### Given data
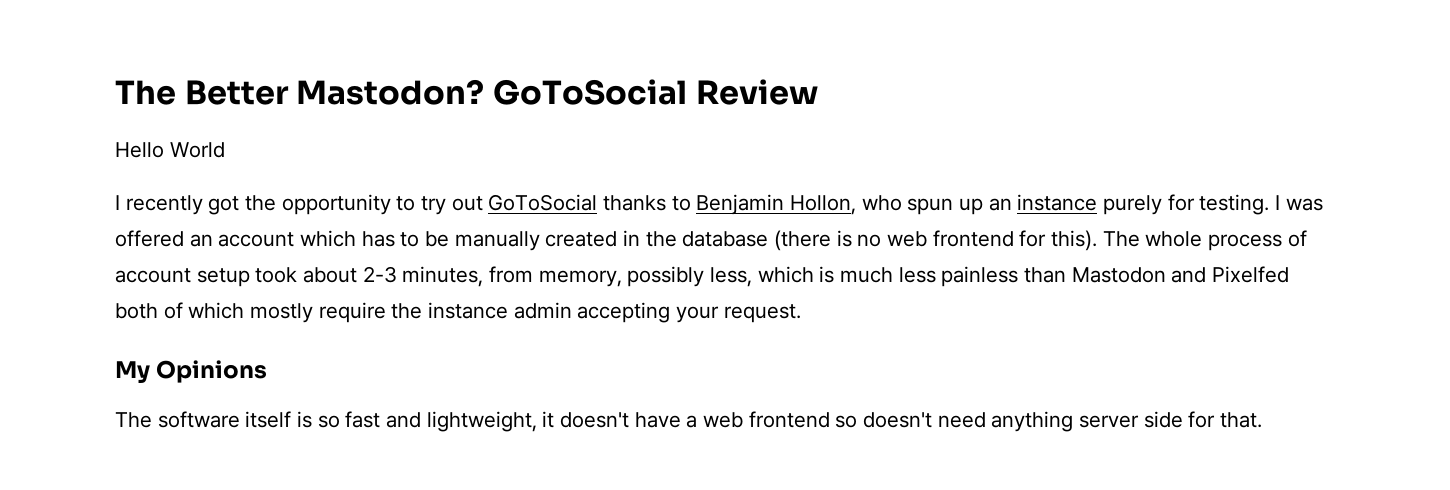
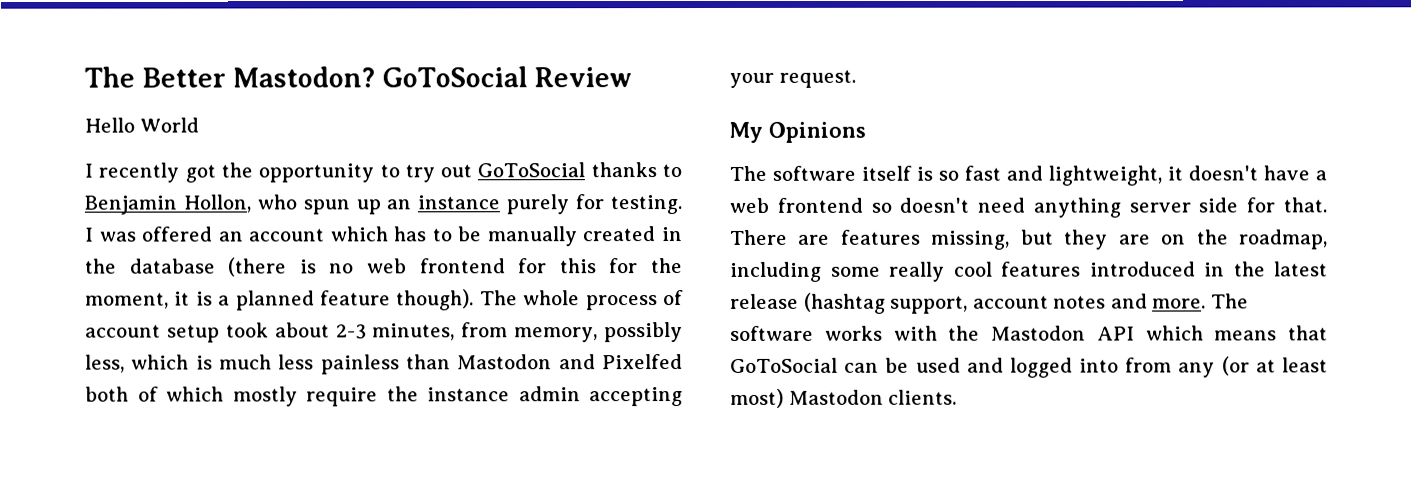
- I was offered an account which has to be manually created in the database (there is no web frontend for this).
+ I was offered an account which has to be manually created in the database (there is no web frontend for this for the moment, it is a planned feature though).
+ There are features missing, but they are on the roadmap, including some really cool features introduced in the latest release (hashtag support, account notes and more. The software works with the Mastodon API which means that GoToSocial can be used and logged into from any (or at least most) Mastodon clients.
######
### Given data
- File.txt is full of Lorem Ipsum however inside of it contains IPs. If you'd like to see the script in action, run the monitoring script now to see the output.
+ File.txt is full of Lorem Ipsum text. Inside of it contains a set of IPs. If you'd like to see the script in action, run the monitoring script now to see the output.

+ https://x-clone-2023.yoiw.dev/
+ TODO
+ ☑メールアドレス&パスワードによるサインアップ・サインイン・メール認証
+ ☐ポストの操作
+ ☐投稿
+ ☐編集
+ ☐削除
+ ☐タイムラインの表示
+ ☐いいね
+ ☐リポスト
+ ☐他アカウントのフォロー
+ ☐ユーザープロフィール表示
######
### Given data
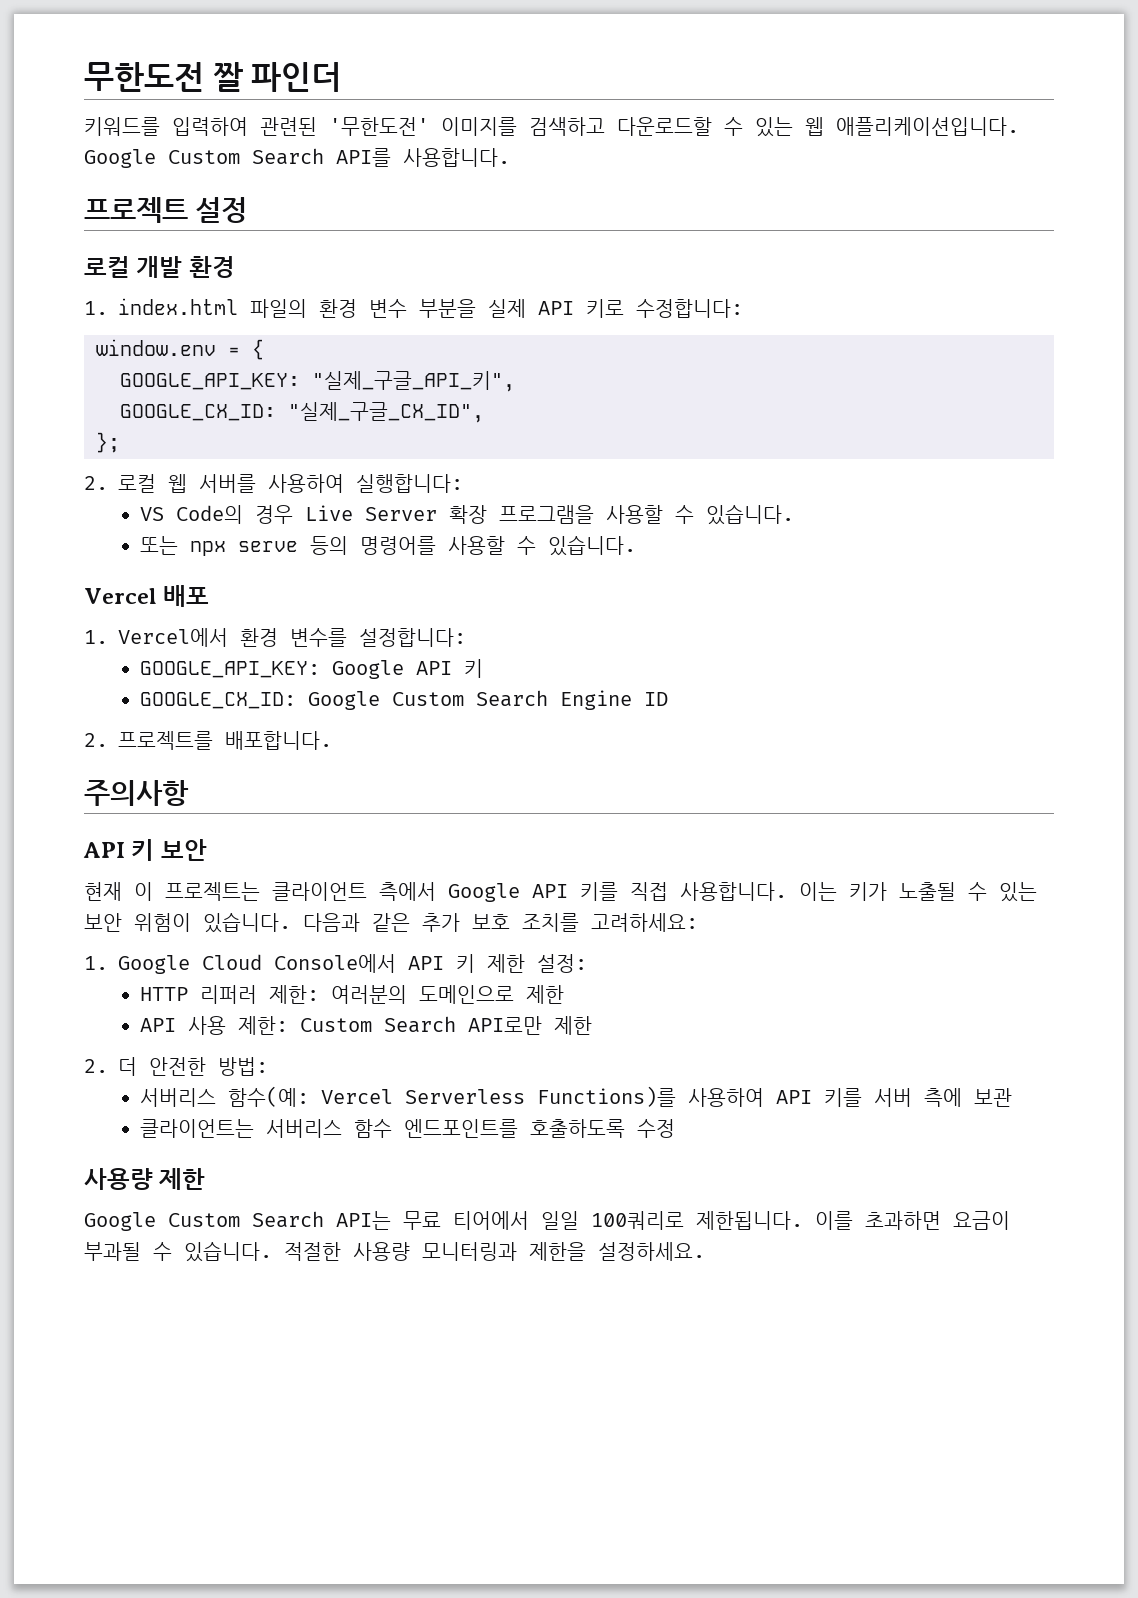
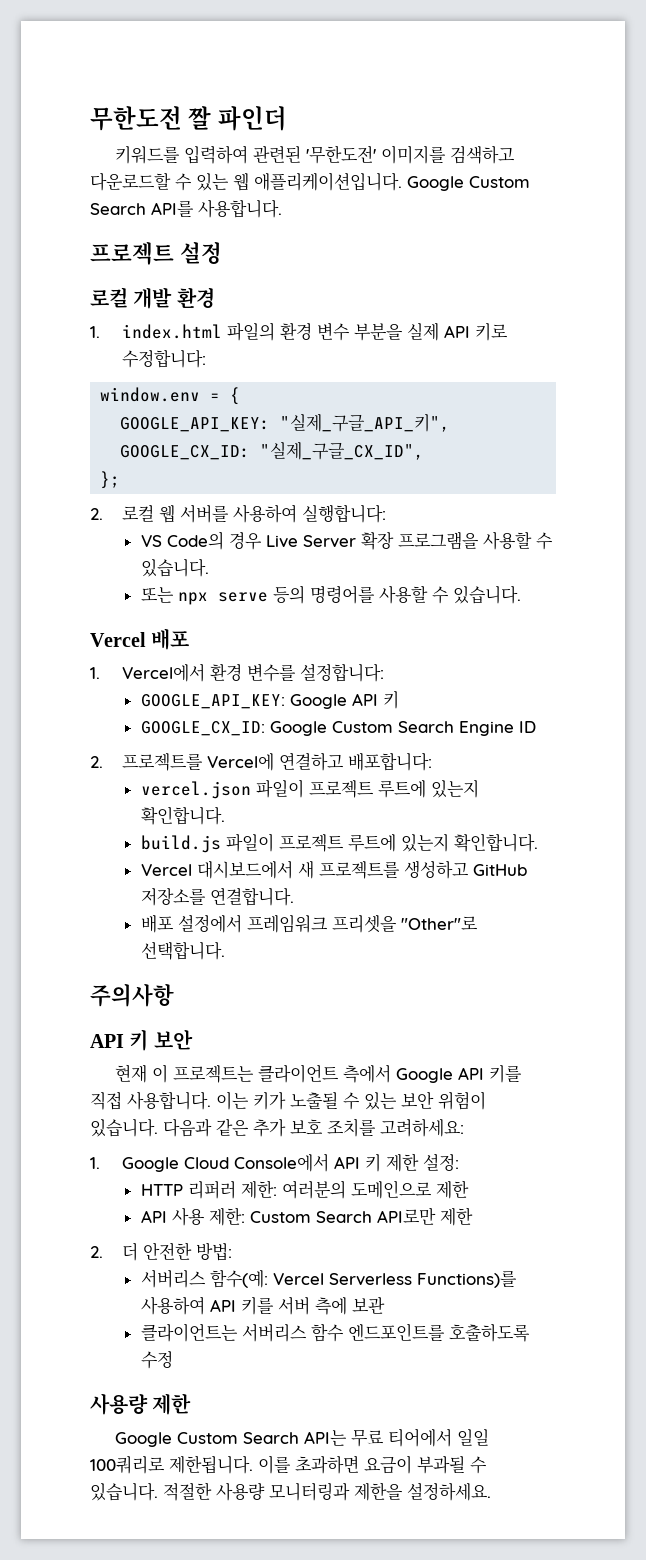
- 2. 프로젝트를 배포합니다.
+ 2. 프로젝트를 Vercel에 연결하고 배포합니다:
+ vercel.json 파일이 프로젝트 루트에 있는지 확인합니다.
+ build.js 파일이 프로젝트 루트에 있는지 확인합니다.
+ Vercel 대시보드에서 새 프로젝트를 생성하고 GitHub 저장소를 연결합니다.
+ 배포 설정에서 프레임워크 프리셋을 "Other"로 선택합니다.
######
Extract from the records above the lines from the one containing "build.js 파일이 프로젝트 루트에 있는지 확인합니다." to the one containing "배포 설정에서 프레임워크", both lines included, exactly as they appear and with nothing else.

+ build.js 파일이 프로젝트 루트에 있는지 확인합니다.
+ Vercel 대시보드에서 새 프로젝트를 생성하고 GitHub 저장소를 연결합니다.
+ 배포 설정에서 프레임워크 프리셋을 "Other"로 선택합니다.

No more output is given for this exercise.